▶ [TASK GOAL]
Your answer must be a single number: the count of lines in the entries below that hold "closing".

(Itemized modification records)
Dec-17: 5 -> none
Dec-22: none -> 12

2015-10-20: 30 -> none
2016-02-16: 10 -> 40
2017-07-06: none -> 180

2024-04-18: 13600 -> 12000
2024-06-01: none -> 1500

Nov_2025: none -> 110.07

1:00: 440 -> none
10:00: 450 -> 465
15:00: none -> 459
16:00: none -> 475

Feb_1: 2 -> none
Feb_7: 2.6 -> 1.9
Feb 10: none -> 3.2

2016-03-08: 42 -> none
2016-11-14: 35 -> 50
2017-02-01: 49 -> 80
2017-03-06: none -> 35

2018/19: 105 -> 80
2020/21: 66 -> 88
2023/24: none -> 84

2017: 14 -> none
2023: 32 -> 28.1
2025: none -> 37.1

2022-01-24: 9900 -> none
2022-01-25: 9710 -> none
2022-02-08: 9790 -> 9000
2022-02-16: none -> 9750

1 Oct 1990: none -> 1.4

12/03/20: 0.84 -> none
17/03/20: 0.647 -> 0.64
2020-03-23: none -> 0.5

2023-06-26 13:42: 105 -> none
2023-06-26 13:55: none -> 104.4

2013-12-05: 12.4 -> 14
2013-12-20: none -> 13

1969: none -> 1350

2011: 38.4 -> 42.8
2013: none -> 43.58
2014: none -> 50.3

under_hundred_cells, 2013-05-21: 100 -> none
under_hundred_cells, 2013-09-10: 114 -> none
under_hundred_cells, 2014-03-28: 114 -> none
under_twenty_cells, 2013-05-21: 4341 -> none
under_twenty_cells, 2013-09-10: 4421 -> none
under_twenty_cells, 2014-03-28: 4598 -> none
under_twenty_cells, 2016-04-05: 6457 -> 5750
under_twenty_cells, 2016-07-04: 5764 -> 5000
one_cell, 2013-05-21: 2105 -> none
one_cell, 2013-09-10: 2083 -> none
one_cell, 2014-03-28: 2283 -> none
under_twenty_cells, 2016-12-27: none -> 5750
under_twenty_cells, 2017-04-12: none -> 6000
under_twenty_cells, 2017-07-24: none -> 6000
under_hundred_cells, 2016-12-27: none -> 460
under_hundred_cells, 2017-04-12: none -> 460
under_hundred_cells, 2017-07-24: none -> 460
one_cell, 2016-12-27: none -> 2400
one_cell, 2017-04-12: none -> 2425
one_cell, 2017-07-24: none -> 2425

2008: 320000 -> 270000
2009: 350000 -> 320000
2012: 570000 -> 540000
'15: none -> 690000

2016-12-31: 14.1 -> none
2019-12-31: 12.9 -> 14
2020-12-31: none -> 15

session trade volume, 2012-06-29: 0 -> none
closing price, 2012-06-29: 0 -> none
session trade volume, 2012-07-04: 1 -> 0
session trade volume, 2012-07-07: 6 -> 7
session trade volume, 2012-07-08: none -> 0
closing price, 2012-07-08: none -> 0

▶ [FINISHED TASK]
2